What is social innovation?
What is social innovation?
What makes a new idea a true social innovation? This article explains the essence of the concept in a simple way and how new collaborations, services or community initiatives can create social value.
Social innovation is a new or novel solution that addresses a social problem or community need. It can be not only a new product or service, but also a new form of collaboration, community practice, organizational functioning, or decision-making solution.
More than a novelty
The essence of the concept is not novelty per se, but social utility. An initiative can be considered a social innovation if it contributes to improving people’s quality of life, strengthening community well-being, or solving a previously inadequately addressed social problem.
This is where social innovation differs from traditional technological or business innovation. While they often approach it from the perspective of efficiency, market success, or economic growth, social innovation focuses on people, communities, and the common good. This means that you can still use technological or business tools, but they are not the end goal.
How it can manifest itself in practice
A social innovation can be, for example, a new community service, a participatory decision-making method, a social enterprise, a local cooperation model or a program that opens up new opportunities for disadvantaged groups. The common point in all of these is that they do not just want to operate something, but want to initiate a change in the way a community responds to its own problems.
Social innovation often appears where the usual solutions are no longer sufficient. In such cases, local knowledge, the experience of those affected, the flexibility of civil society actors, the resources of institutions and the cooperation of different actors can together create new answers.
From a small initiative -> Model value
Importantly, social innovation is not always spectacular or large-scale. It often starts as a small local initiative that seeks a practical solution to a specific community problem. However, if it proves to be workable, it can become a model for other communities, institutions or cities.
In summary
Social innovation is a new solution that is based on a social need, creates community value, and helps people, organizations, and institutions act together more effectively.

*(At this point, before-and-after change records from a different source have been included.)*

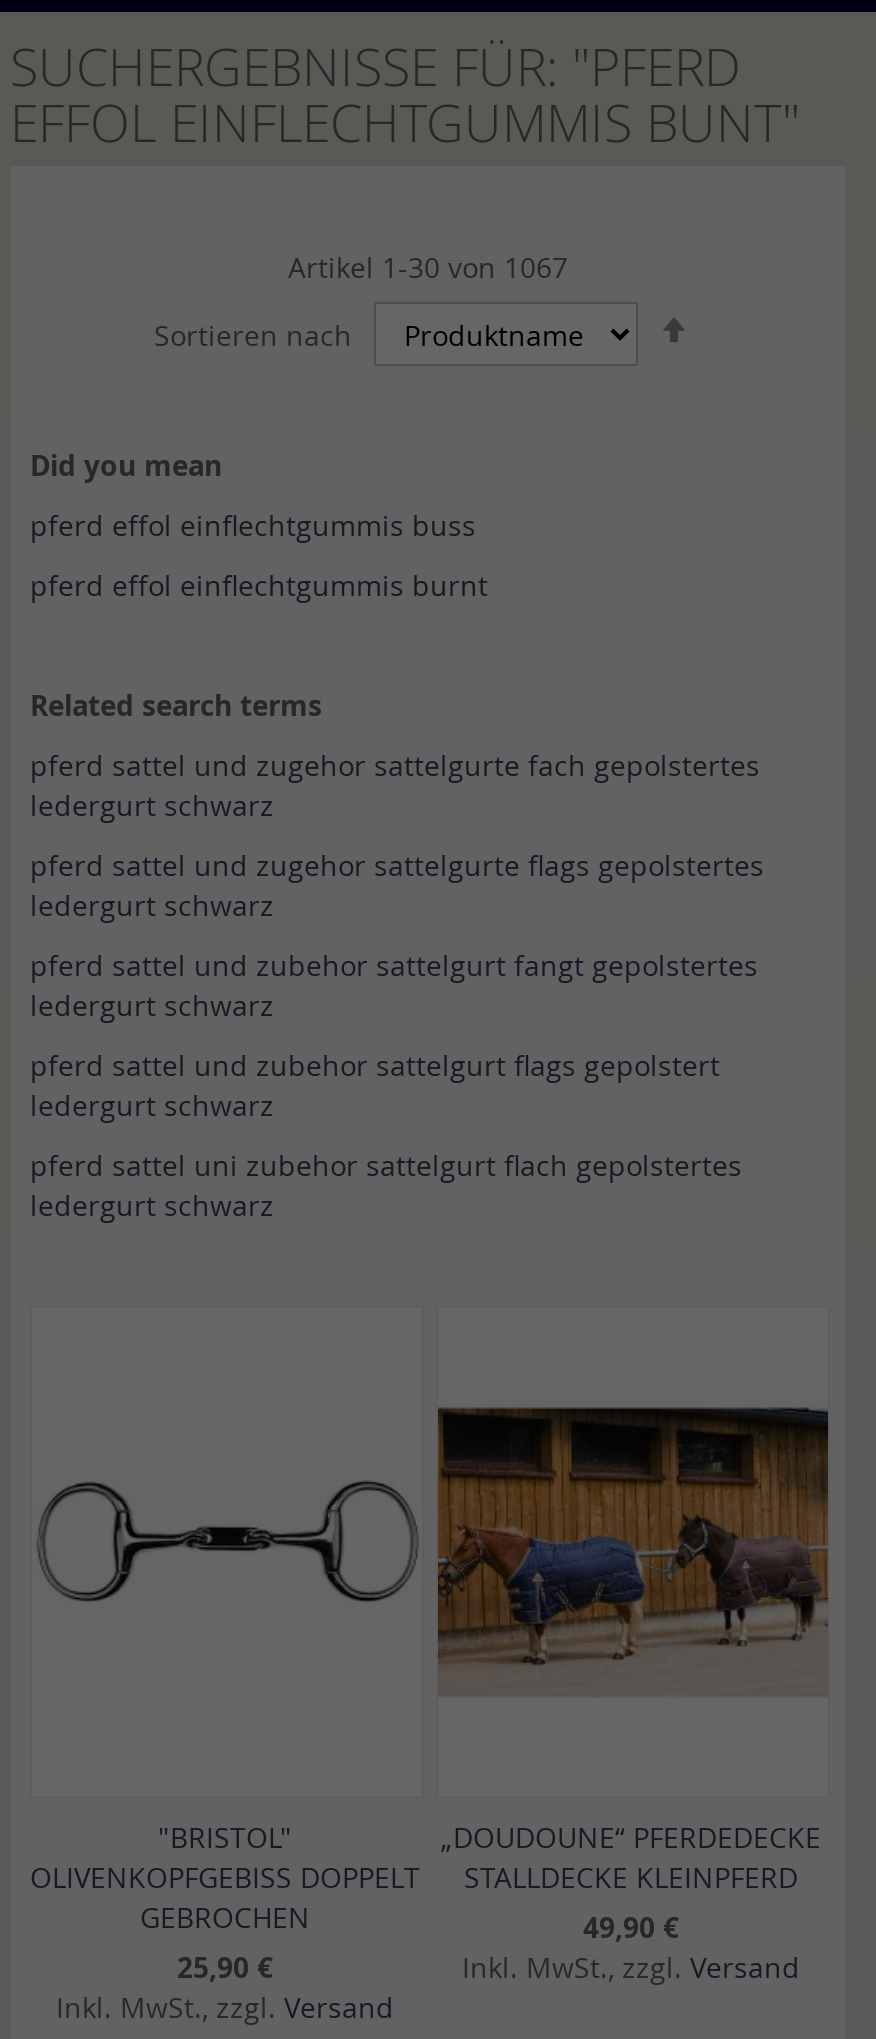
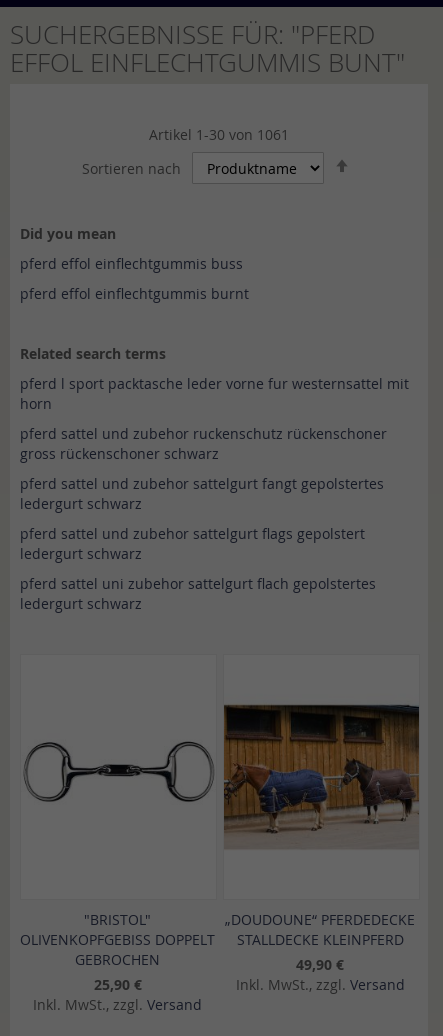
- Artikel 1 -30 von 1067
+ Artikel 1 -30 von 1061

- pferd sattel und zugehor sattelgurte fach gepolstertes
- ledergurt schwarz
+ pferd l sport packtasche leder vorne fur westernsattel mit
+ horn

- pferd sattel und zugehor sattelgurte flags gepolstertes
- ledergurt schwarz
+ pferd sattel und zubehor ruckenschutz rückenschoner
+ gross rückenschoner schwarz
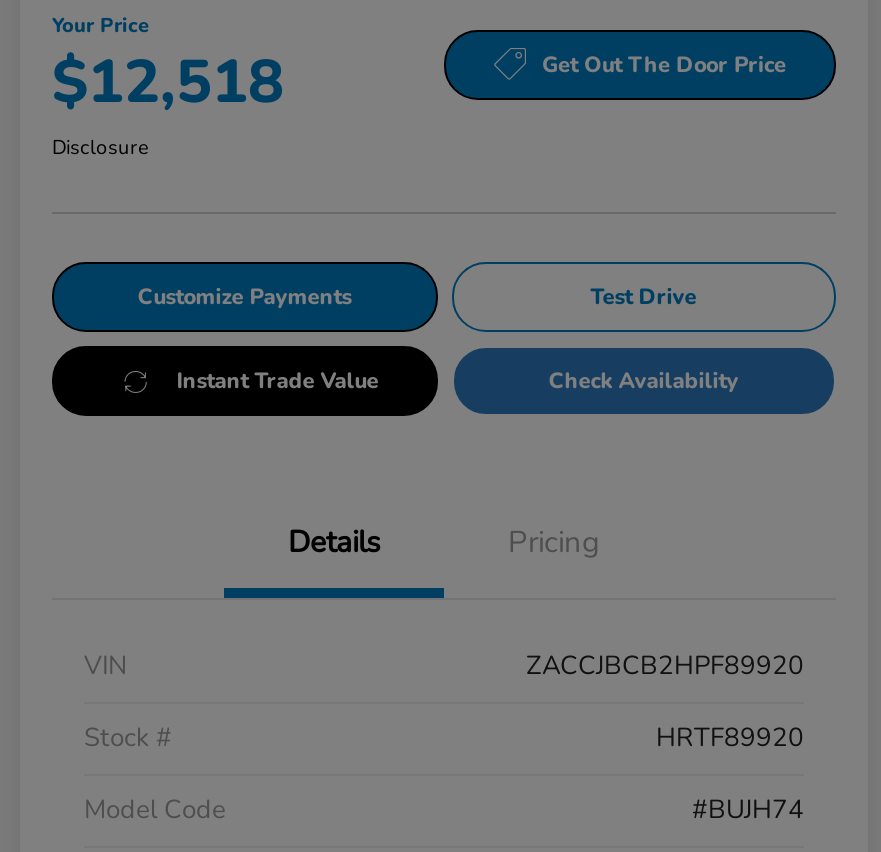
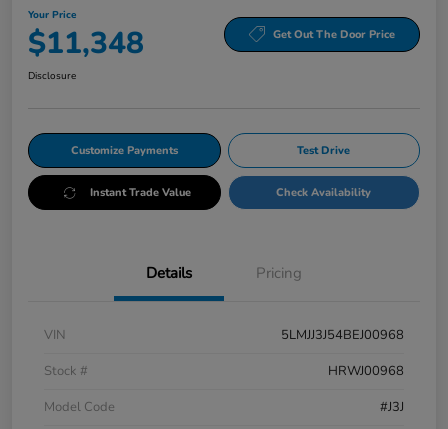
- $12,518
+ $11,348

- ZACCJBCB2HPF89920
+ 5LMJJ3J54BEJ00968

- HRTF89920
+ HRWJ00968

- #BUJH74
+ #J3J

Figure 1. A possible typology of Social Innovation
László Rónavári-Kedves (2025): The role of the civil sector in social changes. Conceptual definitions, models and examples from the domestic and international literature on social innovation. Thesis, ELTE TáTK.
Source: Benedek, J., Koczinszky, G., & Veresné Somosi, M. (2015). A new innovation paradigm? The possibility of improving regional social innovation potential with the help of an expert system, opportunities and limitations. In Veresné Somosi Mariann, Balance and Challenges IX. International Scientific Conference, Conference publication
author’s own editing (2025)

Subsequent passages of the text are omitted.